Without the pictures, reproduce the entries below exactly.

─── Records to use

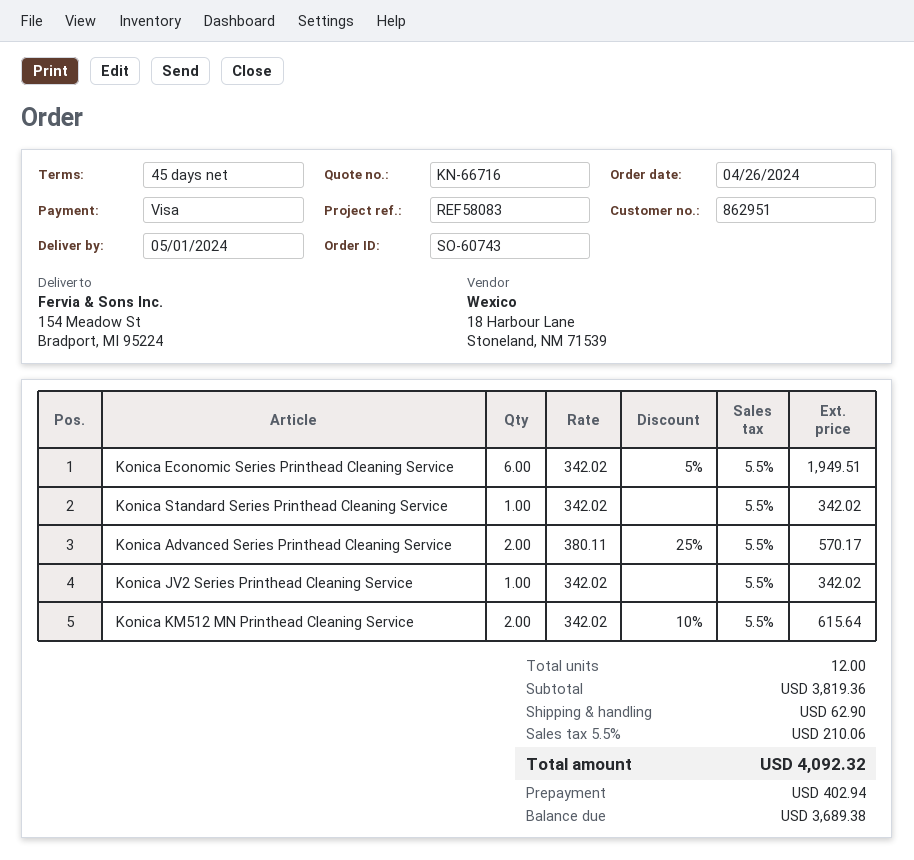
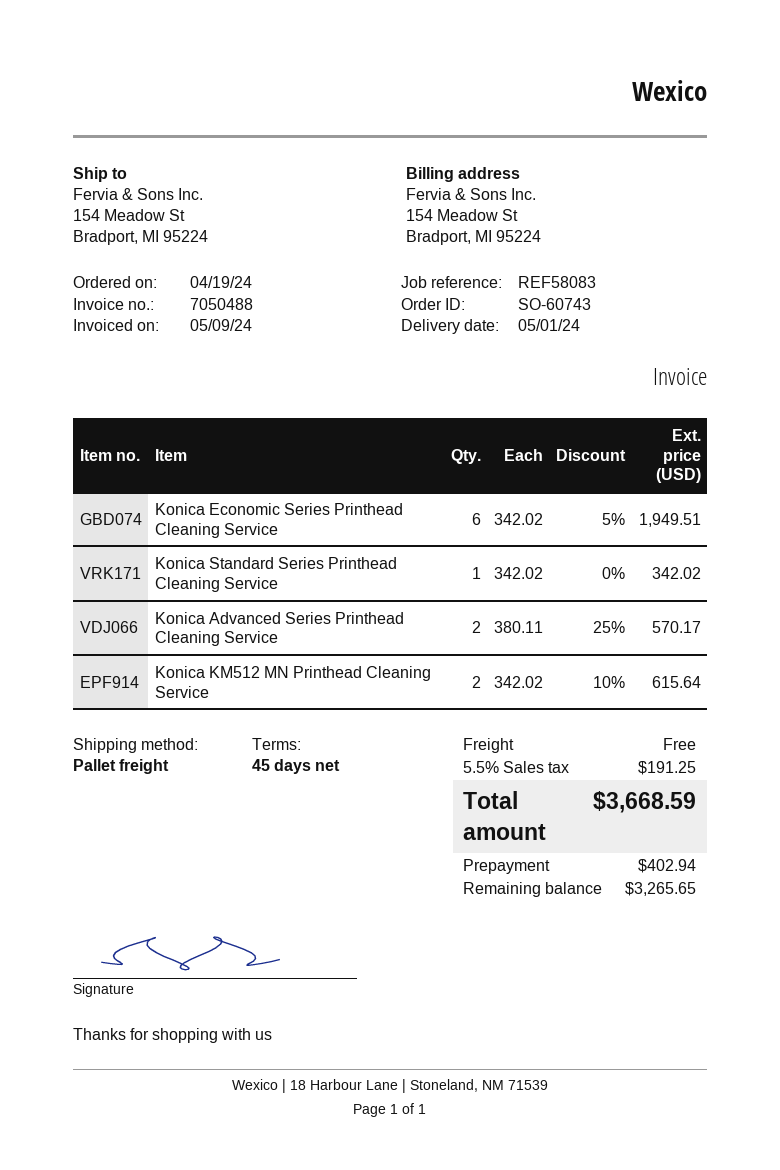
order date: 2024-04-26 -> 2024-04-19
Konica JV2 Series Printhead Cleaning Service: 1 x 342.02 = 342.02 -> none
shipping: 62.90 -> 0.00
tax: 5.5% = 210.06 -> 5.5% = 191.25
total: 4092.32 -> 3668.59
balance: 3689.38 -> 3265.65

──────

Exercise response:
order date: 2024-04-26 -> 2024-04-19
Konica JV2 Series Printhead Cleaning Service: 1 x 342.02 = 342.02 -> none
shipping: 62.90 -> 0.00
tax: 5.5% = 210.06 -> 5.5% = 191.25
total: 4092.32 -> 3668.59
balance: 3689.38 -> 3265.65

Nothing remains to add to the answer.